=== Exercise ===
Copy, from the material below, each line that contains the word "with".

** Data extract follows **

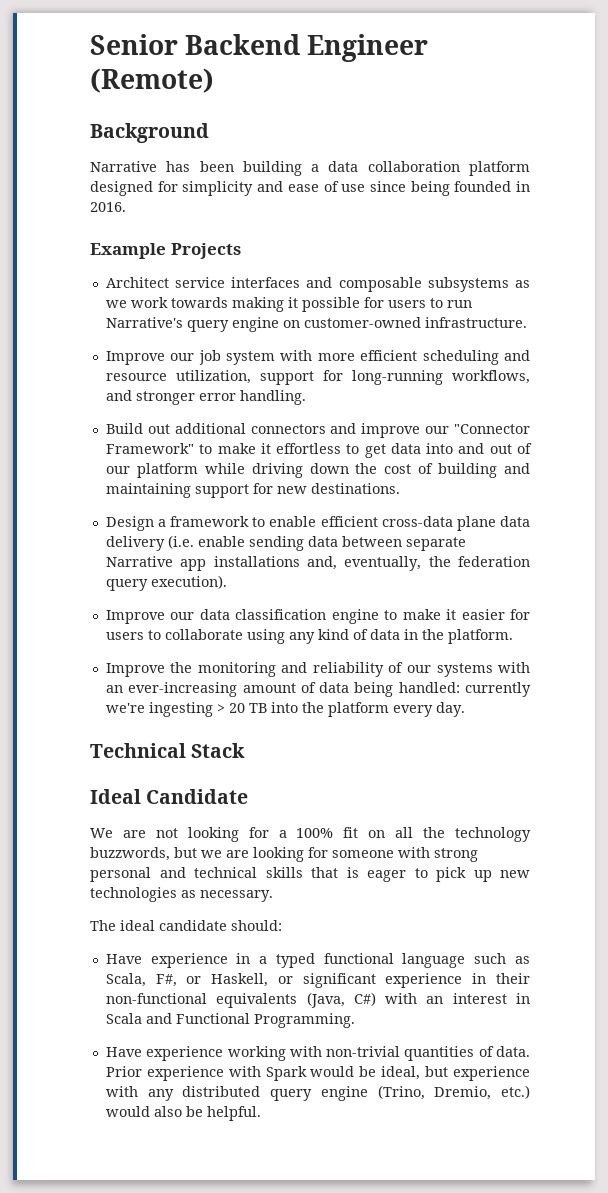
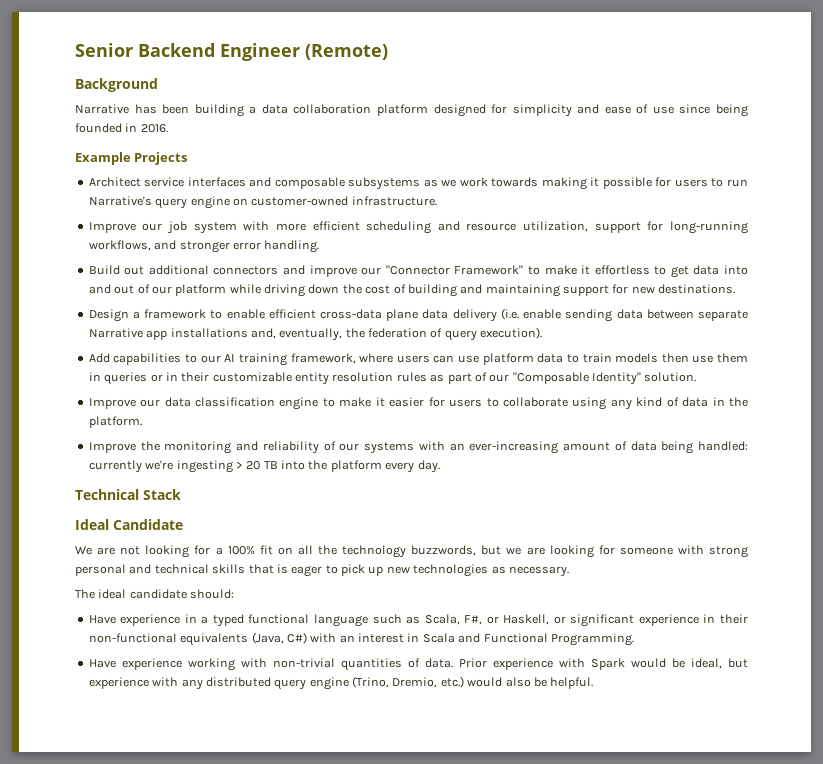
- Design a framework to enable efficient cross-data plane data delivery (i.e. enable sending data between separate Narrative app installations and, eventually, the federation query execution).
+ Design a framework to enable efficient cross-data plane data delivery (i.e. enable sending data between separate Narrative app installations and, eventually, the federation of query execution).
+ Add capabilities to our AI training framework, where users can use platform data to train models then use them in queries or in their customizable entity resolution rules as part of our "Composable Identity" solution.

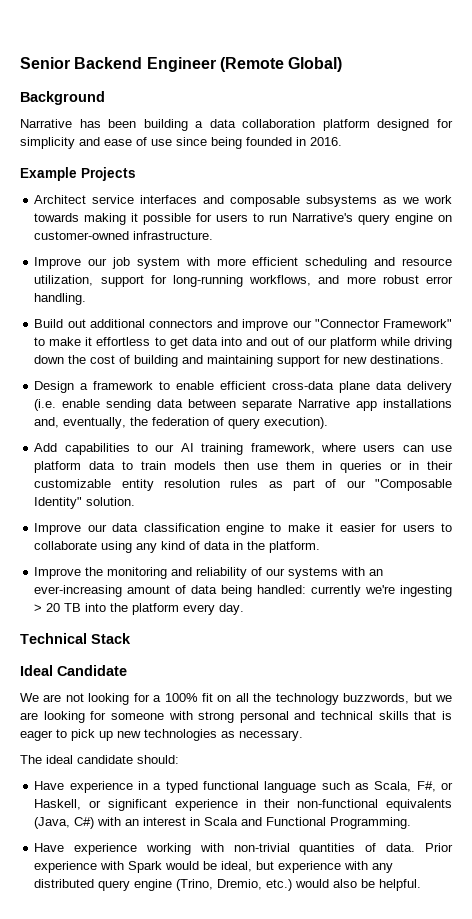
- Senior Backend Engineer (Remote)
+ Senior Backend Engineer (Remote Global)
- Improve our job system with more efficient scheduling and resource utilization, support for long-running workflows, and stronger error handling.
+ Improve our job system with more efficient scheduling and resource utilization, support for long-running workflows, and more robust error handling.

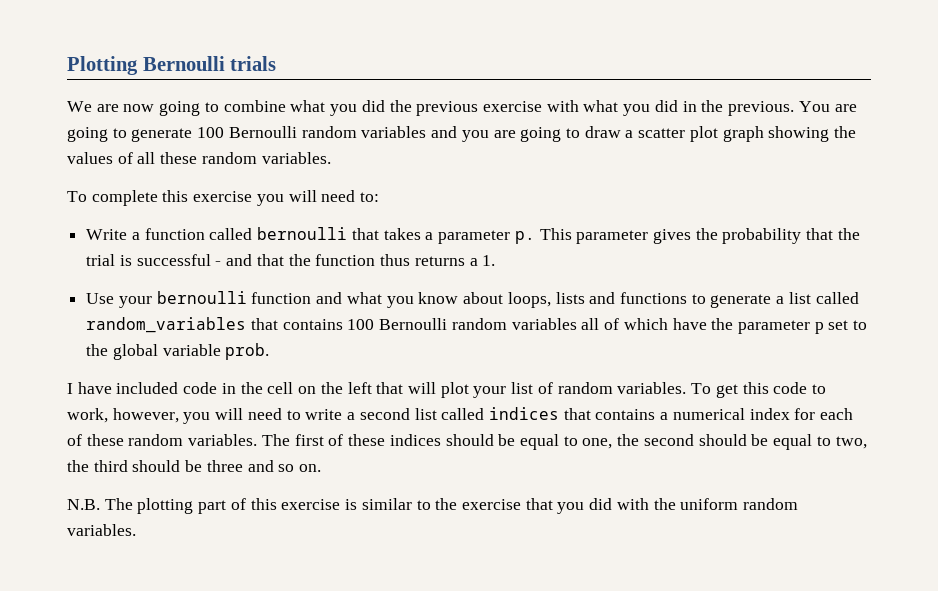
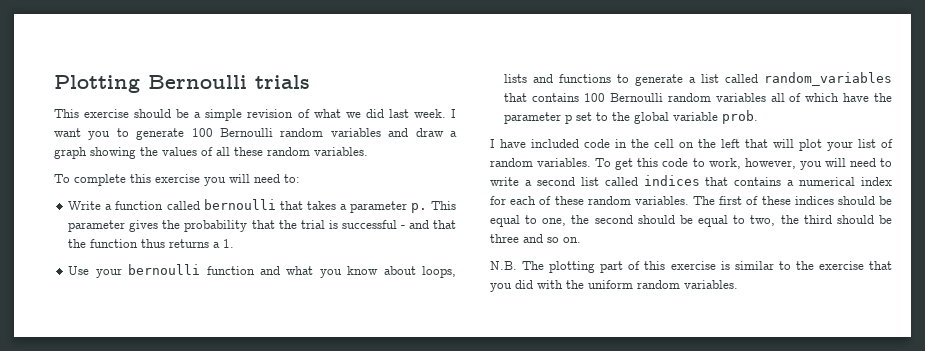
- We are now going to combine what you did the previous exercise with what you did in the previous. You are going to generate 100 Bernoulli random variables and you are going to draw a scatter plot graph showing the values of all these random variables.
+ This exercise should be a simple revision of what we did last week. I want you to generate 100 Bernoulli random variables and draw a graph showing the values of all these random variables.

** End of Data extract **

=== Reply ===
- Improve our job system with more efficient scheduling and resource utilization, support for long-running workflows, and stronger error handling.
+ Improve our job system with more efficient scheduling and resource utilization, support for long-running workflows, and more robust error handling.
- We are now going to combine what you did the previous exercise with what you did in the previous. You are going to generate 100 Bernoulli random variables and you are going to draw a scatter plot graph showing the values of all these random variables.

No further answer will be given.